_Instructions for the task:_ Skip the images. Copy the records exactly as written.

»»

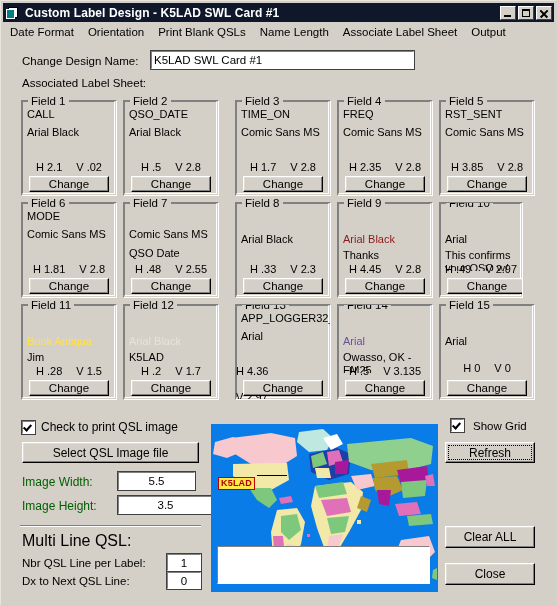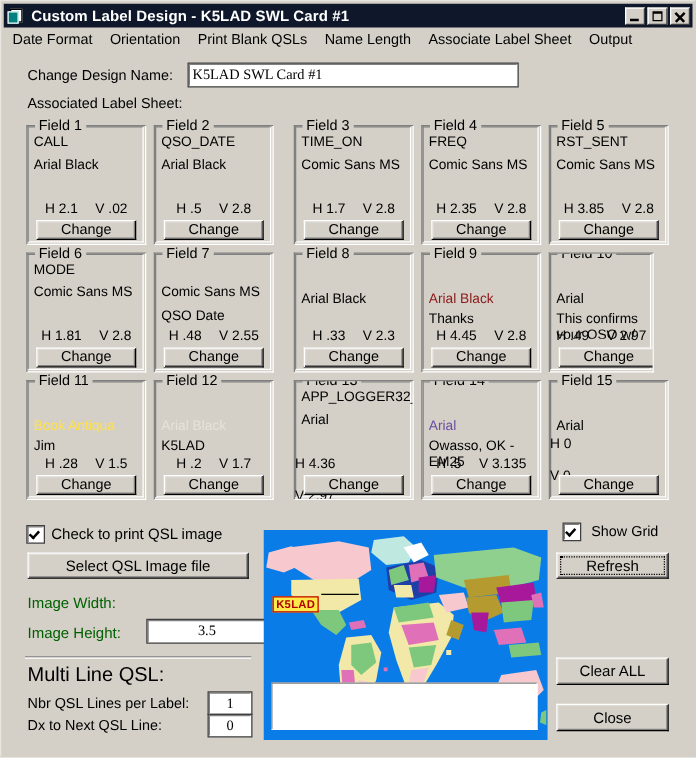--- a/index.html
+++ b/index.html
@@ -93,21 +93,21 @@
     border: 1px solid #808080;
     border-right-color: #ffffff;
     border-bottom-color: #ffffff;
     outline: 1px solid #404040;
     outline-offset: 0px;
     font-size: 11.5px;
     color: #000;
     padding: 1px 2px;
     display: flex;
     align-items: center;
-    font-family: Liberation Serif, serif;
+    font-family: Liberation Sans, sans-serif;
   }
   .tbox.center { justify-content: center; }
 
   
   .fieldbox {
     position: absolute;
     border: 1px solid #ffffff;
     border-top-color: #808080;
     border-left-color: #808080;
   }
@@ -445,46 +445,47 @@
       <span>V 3.135</span>
     </div>
     <div class="btn" style="left:7px; top:75px; width:80px; height:16px;">Change</div>
   </div>
 
   <div class="fieldbox" style="left:438px; top:303px; width:96px; height:96px;">
     <div class="inner"></div>
     <div class="fb-caption">Field 15</div>
     <div class="fb-line" style="top:30px;">Arial</div>
     <div class="fb-line" style="top:46px;"></div>
-    <div class="fb-hv" style="top:44px;flex-direction:column;">
+    <div class="fb-hv" style="top:57px;">
       <span>H 0</span>
       <span>V 0</span>
     </div>
     <div class="btn" style="left:7px; top:75px; width:80px; height:16px;">Change</div>
   </div>
 
   <div class="chk" style="left:21px; top:419px;">
     <div class="box">
         <span class="tick"></span>
       </div>
     <div class="ctext">Check to print QSL image</div>
   </div>
 
   <div class="btn" style="left:21px; top:441px; width:177px; height:21px; font-size:12px;">Select QSL Image file</div>
 
   <div class="lbl green" style="left:21px; top:474px; font-size:12px;">Image Width:</div>
+  <div class="tbox center" style="left:117px; top:471px; width:77px; height:18px;">5.5</div>
 
   <div class="lbl green" style="left:21px; top:498px; font-size:12px;">Image Height:</div>
   <div class="tbox center" style="left:117px; top:495px; width:95px; height:18px;">3.5</div>
 
   <div class="sep" style="left:19px; top:524px; width:181px;"></div>
 
   <div class="lbl" style="left:21px; top:531px; font-size:16px;">Multi Line QSL:</div>
 
-  <div class="lbl" style="left:21px; top:556px; font-size:11.5px;">Nbr QSL Lines per Label:</div>
+  <div class="lbl" style="left:21px; top:556px; font-size:11.5px;">Nbr QSL Line per Label:</div>
   <div class="tbox center" style="left:166px; top:553px; width:34px; height:17px;">1</div>
 
   <div class="lbl" style="left:21px; top:574px; font-size:11.5px;">Dx to Next QSL Line:</div>
   <div class="tbox center" style="left:166px; top:571px; width:34px; height:17px;">0</div>
 
   <div id="mapwrap" style="left:210px; top:423px; width:227px; height:168px;">
     <svg width="227" height="168" viewBox="0 0 227 168">
       <rect x="0" y="0" width="227" height="168" fill="#0a7ce8"></rect>
 
       <path d="M88 8 L112 5 L122 14 L116 26 L98 28 L86 18 Z" fill="#bfe9e0"></path>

««

_Answer for the task:_
--- a/index.html
+++ b/index.html
@@ -93,21 +93,21 @@
     border: 1px solid #808080;
     border-right-color: #ffffff;
     border-bottom-color: #ffffff;
     outline: 1px solid #404040;
     outline-offset: 0px;
     font-size: 11.5px;
     color: #000;
     padding: 1px 2px;
     display: flex;
     align-items: center;
-    font-family: Liberation Serif, serif;
+    font-family: Liberation Sans, sans-serif;
   }
   .tbox.center { justify-content: center; }
 
   
   .fieldbox {
     position: absolute;
     border: 1px solid #ffffff;
     border-top-color: #808080;
     border-left-color: #808080;
   }
@@ -445,46 +445,47 @@
       <span>V 3.135</span>
     </div>
     <div class="btn" style="left:7px; top:75px; width:80px; height:16px;">Change</div>
   </div>
 
   <div class="fieldbox" style="left:438px; top:303px; width:96px; height:96px;">
     <div class="inner"></div>
     <div class="fb-caption">Field 15</div>
     <div class="fb-line" style="top:30px;">Arial</div>
     <div class="fb-line" style="top:46px;"></div>
-    <div class="fb-hv" style="top:44px;flex-direction:column;">
+    <div class="fb-hv" style="top:57px;">
       <span>H 0</span>
       <span>V 0</span>
     </div>
     <div class="btn" style="left:7px; top:75px; width:80px; height:16px;">Change</div>
   </div>
 
   <div class="chk" style="left:21px; top:419px;">
     <div class="box">
         <span class="tick"></span>
       </div>
     <div class="ctext">Check to print QSL image</div>
   </div>
 
   <div class="btn" style="left:21px; top:441px; width:177px; height:21px; font-size:12px;">Select QSL Image file</div>
 
   <div class="lbl green" style="left:21px; top:474px; font-size:12px;">Image Width:</div>
+  <div class="tbox center" style="left:117px; top:471px; width:77px; height:18px;">5.5</div>
 
   <div class="lbl green" style="left:21px; top:498px; font-size:12px;">Image Height:</div>
   <div class="tbox center" style="left:117px; top:495px; width:95px; height:18px;">3.5</div>
 
   <div class="sep" style="left:19px; top:524px; width:181px;"></div>
 
   <div class="lbl" style="left:21px; top:531px; font-size:16px;">Multi Line QSL:</div>
 
-  <div class="lbl" style="left:21px; top:556px; font-size:11.5px;">Nbr QSL Lines per Label:</div>
+  <div class="lbl" style="left:21px; top:556px; font-size:11.5px;">Nbr QSL Line per Label:</div>
   <div class="tbox center" style="left:166px; top:553px; width:34px; height:17px;">1</div>
 
   <div class="lbl" style="left:21px; top:574px; font-size:11.5px;">Dx to Next QSL Line:</div>
   <div class="tbox center" style="left:166px; top:571px; width:34px; height:17px;">0</div>
 
   <div id="mapwrap" style="left:210px; top:423px; width:227px; height:168px;">
     <svg width="227" height="168" viewBox="0 0 227 168">
       <rect x="0" y="0" width="227" height="168" fill="#0a7ce8"></rect>
 
       <path d="M88 8 L112 5 L122 14 L116 26 L98 28 L86 18 Z" fill="#bfe9e0"></path>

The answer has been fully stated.